Isabel Flick

 'I said to this old fella at the ticket box, '... Take these ropes off! ... Our money is as good as anyone else's and we want to sit where we want to sit'. I kept standing there in front of the ticket office, and by then my sister-in-law was there too. The two of us, making trouble! And my poor little heart, I don't know how it stayed in my chest...'

 
2005 Inaugural Magarey Medal Shortlist



Isabel Flick and Heather Goodall, Isabel Flick: The Many Lives of an Extraordinary Aboriginal Woman, Crows Nest, NSW: Allen & Unwin, 2004.

Isabel Flick: The Many Lives of an Extraordinary Aboriginal Woman is the story of a 'trouble maker' that begins in the riverbank camps of the country town of Collarenebri, traverses the kitchens of Sydney's Rose Bay, the streets of Redfern, and the halls of Parliament House, and ends back in the town of her birth. It tells the story of Isabel Flick's lifelong challenge to the racism of the wider society and to injustice among her own people, and of the wide networks she helped to build within the Aboriginal community and extending beyond it.

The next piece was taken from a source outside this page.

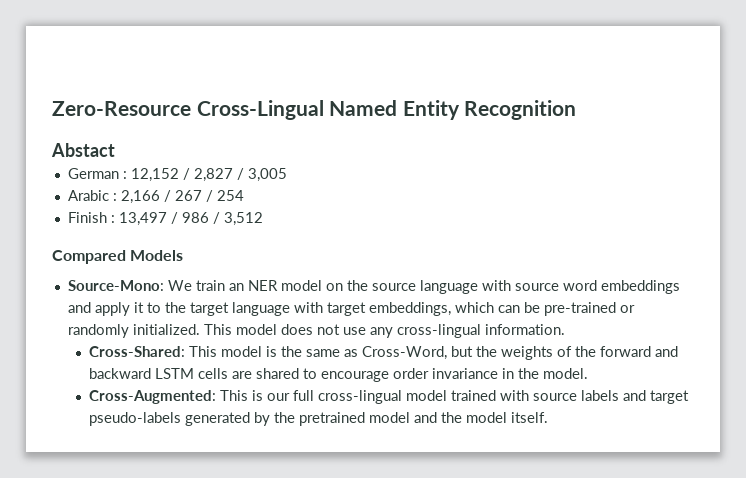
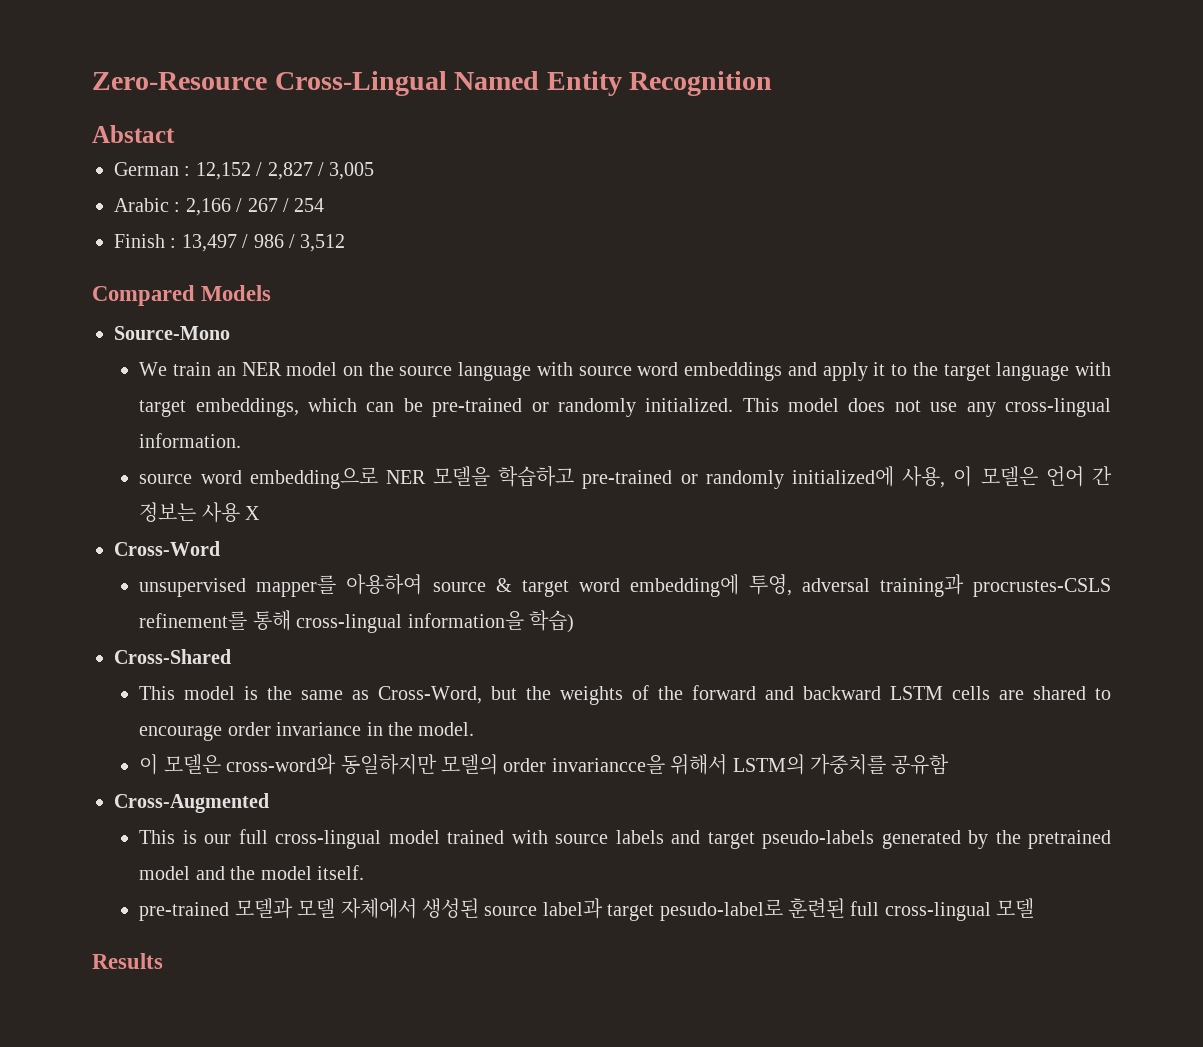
[67,280,164,291] Source-Mono: -> [114,326,230,340] Source-Mono //
[88,346,185,357] Cross-Shared: -> [139,466,1112,489] [139,502,261,523] [114,541,220,556] [139,574,1111,597] [139,610,574,633] [114,649,231,664] source word embedding으로 NER 모델을 학습하고 pre-trained or randomly initialized에 사용, 이 모델은 언어 간 정보는 사용 X // Cross-Word // unsupervised mapper를 아용하여 source & target word embedding에 투영, adversal training과 procrustes-CSLS refinement를 통해 cross-lingual information을 학습) // Cross-Shared //
[88,390,216,404] Cross-Augmented: -> [139,754,950,775] [114,793,269,813] 이 모델은 cross-word와 동일하지만 모델의 order invariancce을 위해서 LSTM의 가중치를 공유함 // Cross-Augmented //
(548, 417) none -> [139,898,1035,921] [92,953,163,969] // pre-trained 모델과 모델 자체에서 생성된 source label과 target pesudo-label로 훈련된 full cross-lingual 모델 // Results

The collaboration between Isabel Flick and her co-author Heather Goodall began when Flick asked Goodall to help her research and write her life story by recording her memories and
editing the transcripts. When she became seriously ill (she died two years later), she passed the task of completing the book to Goodall, who worked closely with Flick's family to fill out the missing years of the recorded autobiography. The result is a remarkably successful synthesis of autobiography, oral history and biography. The life and words of Isabel Flick provide the power of personal testimony to injustice, and the insights and wisdom achieved through a lifelong commitment to social justice, while Heather Goodall deploys transcripts recorded by Flick, oral testimonies of others, and her own narrative to give a complex picture of Isabel Flick and her times in a way that echoes Flick's commitment to community and collective effort. Goodall structures her rich materials and her own narrative to give the story a powerful shape and a thematic coherence, supported by a range of historical devices: a family tree, maps of significant locations, footnotes, an index, and well placed photos. The result is an engrossing 'tale' that has the narrative drive of a novel and the depth of a history.